Huichapan. the atrium cross: front and reverse

In the mid-16th century a Franciscan mission was founded here. Although the main church was rebuilt in the 1600s, it retained its original carved doorway.
   The complex is enclosed by a spacious atrium or churchyard, whose chief attraction is its 16th century stone cross—the best known and most richly worked of the Hidalgo atrium crosses.  
   Stylistically linked to the famous crosses of Guadalupe and Atzacoalco in the Valley of Mexico, it influenced several other nearby crosses which we will look at in future posts.
   The tall, cylindrical cross stands in front of the main church of San Mateo, set high on pedestal busy with carved angels—a later addition.

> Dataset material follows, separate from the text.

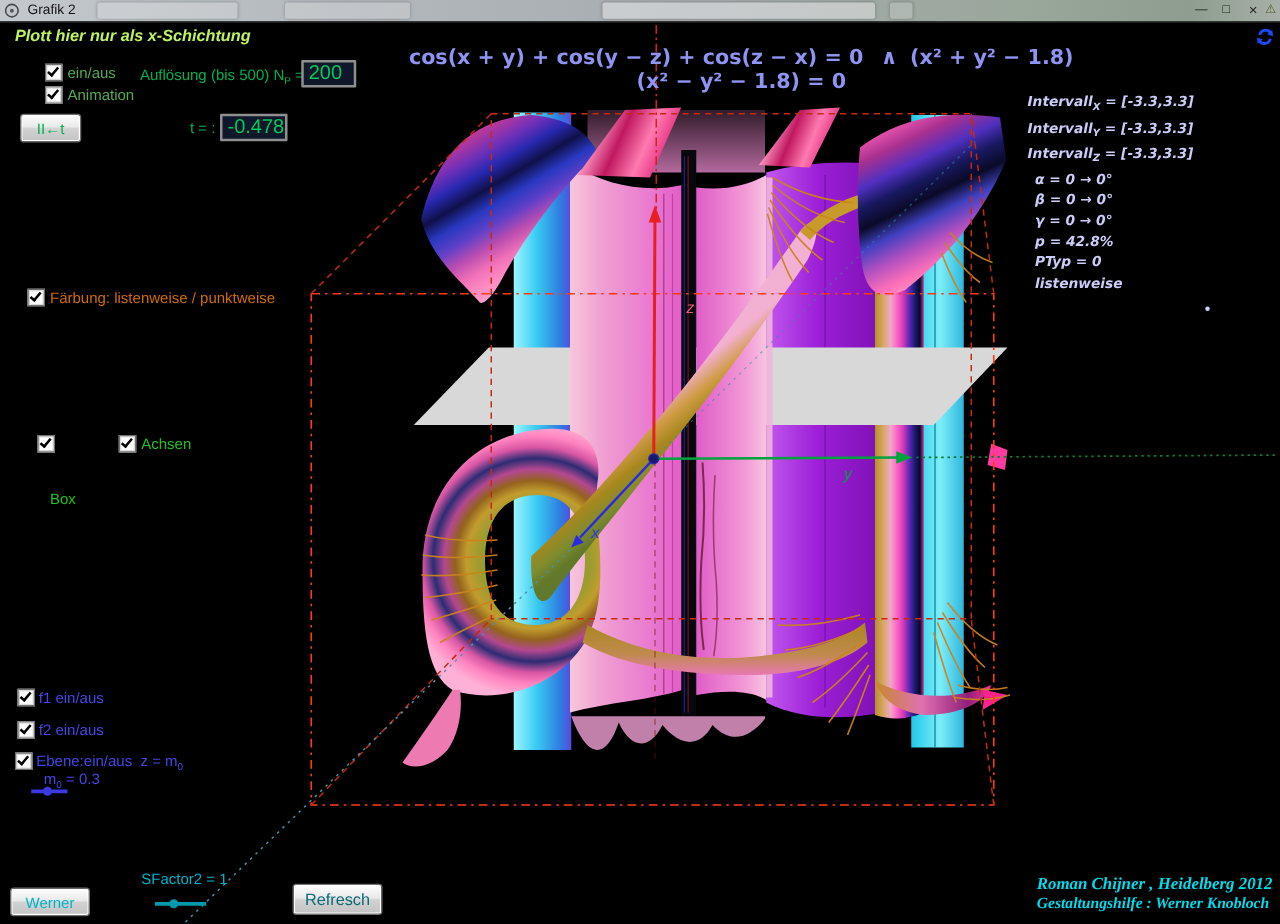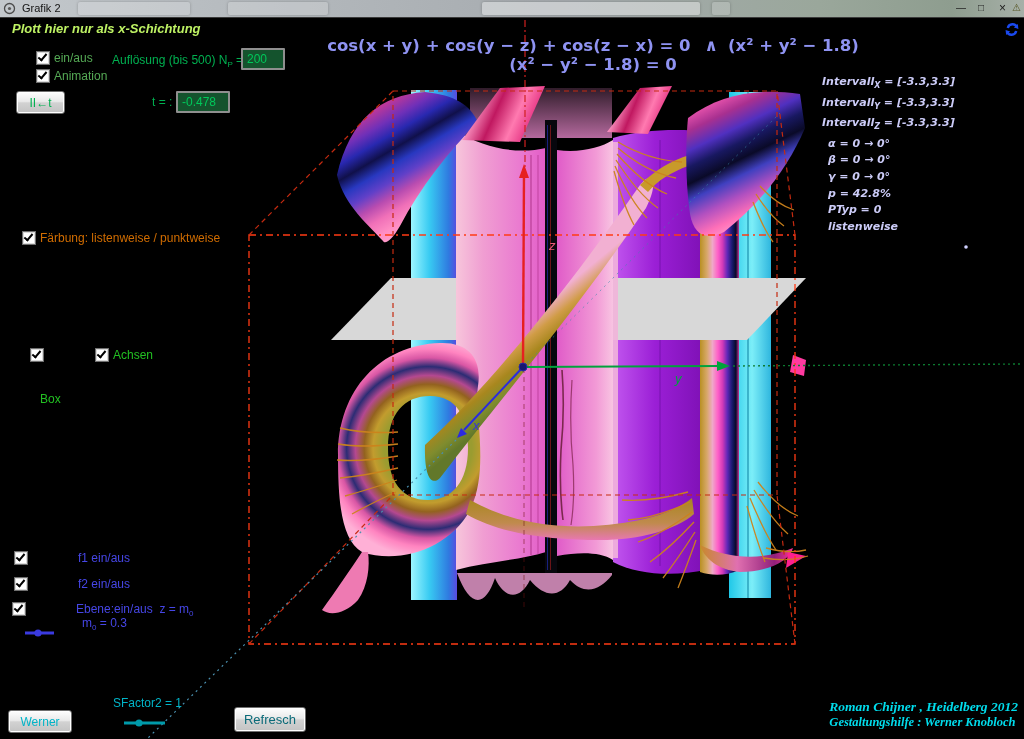"200" .ibox { background: #14532d -> #0f172a; font-size: 12px -> 16px }
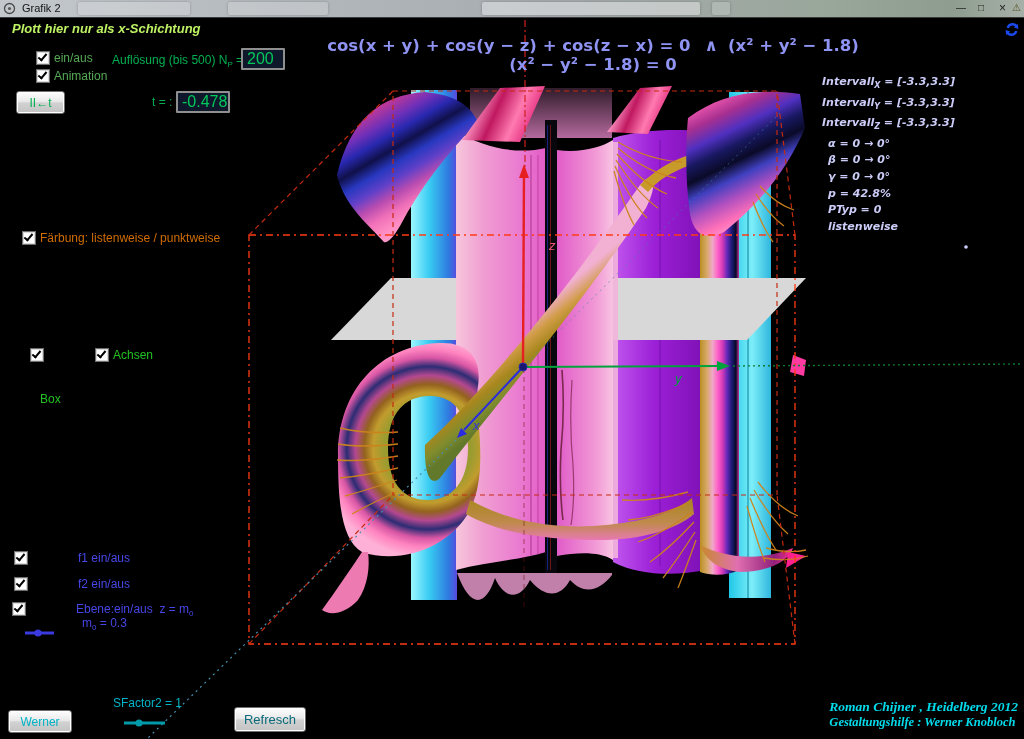"f1 ein/aus" .blue1 { margin-left: 47px -> none }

The arms and shaft are delicately encircled by a profusion of Passion symbols, densely packed on every surface and finely detailed in high relief.
On the front a diminutive head of Christ at the crossing, with flowing locks and Colonel Sanders style beard, is framed by two Crowns of Thorns, one woven around the forehead and the other, larger one, entwined around the crossing. This second Crown overlays narrow strips wrapped around the arms on either side, probably representing priest's stoles
   Beyond these, stylized, flamboyant streaming Wounds are impaled with fearsome spikes at an angle.
   A rooster hunkers atop a festooned Column that extends down the shaft, and below, a third Wound projects in the same convoluted style.
A Chalice with an inscribed, circular Host emerging from it occupies the foot of the cross. Other symbols including silver coins and the hand of Judas crowd the shaft on either side, with reliefs of the sun and moon. The grand crowning INRI plaque, although damaged, is ornately scrolled and carved with winged cherubs.
The reverse of the cross is plain apart from the Crown of Thorns around the neck and another, less ornate, Wound with three spikes on the shaft.

A second cross, carved in a similar but much simplified style, stands atop the adjacent chapel of the Third Order.

text © 2016  Richard D. Perry.  images by the author and Niccolò Brooker

Thursday, March 3, 2016

Treasures of Mexico City: Tlalnepantla

"Middle Ground" 
After the Spanish conquest of the Aztec capital, the Franciscans founded a new mission town on the boundary between two lakeside communities—the Otomí of Teocalhuacan and the Nahua speakers of Tenayuca—long divided by political, cultural and linguistic differences. 
   In an effort to reconcile the rivals, the Franciscans founded the monastery of San Lorenzo Tlalnepantla as a "middle ground" between the two groups. The enterprise succeeded in a manner unforeseen by the friars, for as the original Indian communities declined, colonial Tlalnepantla grew and flourished. 
© Niccolo Brooker
Known locally as the Cathedral, because of its imposing north tower, the former monastery church of Corpus Christi, reputedly designed by the prolific Spanish architect Francisco Becerra, was rebuilt in the 17th century following a disastrous fire which destroyed the beautiful wooden roof and damaged the main altarpiece. 
north doorway detail © Niccolo Brooker
Nevertheless, a unique, crosscultural record of the founding of the monastery has been preserved above the north doorway of the church. Two reliefs flank a niche with a tiny statue of the Virgin. 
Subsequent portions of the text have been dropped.